I Have Another Controversial Topic I’d Like to Discuss


We’ve talked a lot about the controversy over the use of Redskins name. At this point I’d say 90% of the folks I talk to believe another name should be used. They don’t necessarily find it offensive themselves (yet?) but they recognize that it is considered offensive by some and therefore for should be dropped. I recognize this percentage may not mirror national polls but I’m just talking about folks I speak with/write to who are living in DC.

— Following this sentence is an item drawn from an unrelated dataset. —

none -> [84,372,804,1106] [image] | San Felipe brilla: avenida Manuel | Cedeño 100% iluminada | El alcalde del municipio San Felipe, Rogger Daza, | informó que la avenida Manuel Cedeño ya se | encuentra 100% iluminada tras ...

Which leads me to my next question – can we extrapolate this to mean that it is insensitive (at the very least or flat out racist at the worst) to wear Redskins gear? I ask because I know many progressive people – pro gay marriage, pro marijuana legalization, pro affordable housing, pro you name it – and I see them wearing Redskins gear. I’m not gonna name names but some are well known in the community and it’s something I personally wrestle with as well. I think I’ve seen on TV a very prominent newscaster who has publicly stated he is against the name wearing Redskins gear also on TV. So, and I know it will be difficult to keep poor play jokes out, but do you think people who wear Redskins gear in 2015 are being insensitive (at the least) or are just sports fans supporting their team?

55 Comment

  • Look, I’m a Cleveland Indians die-hard and I love my Chief Wahoo hats. I know it’s insensitve and I’m a supporter of “de-chiefing” future merchandise. But does it mean getting rid of gear you have owned for years?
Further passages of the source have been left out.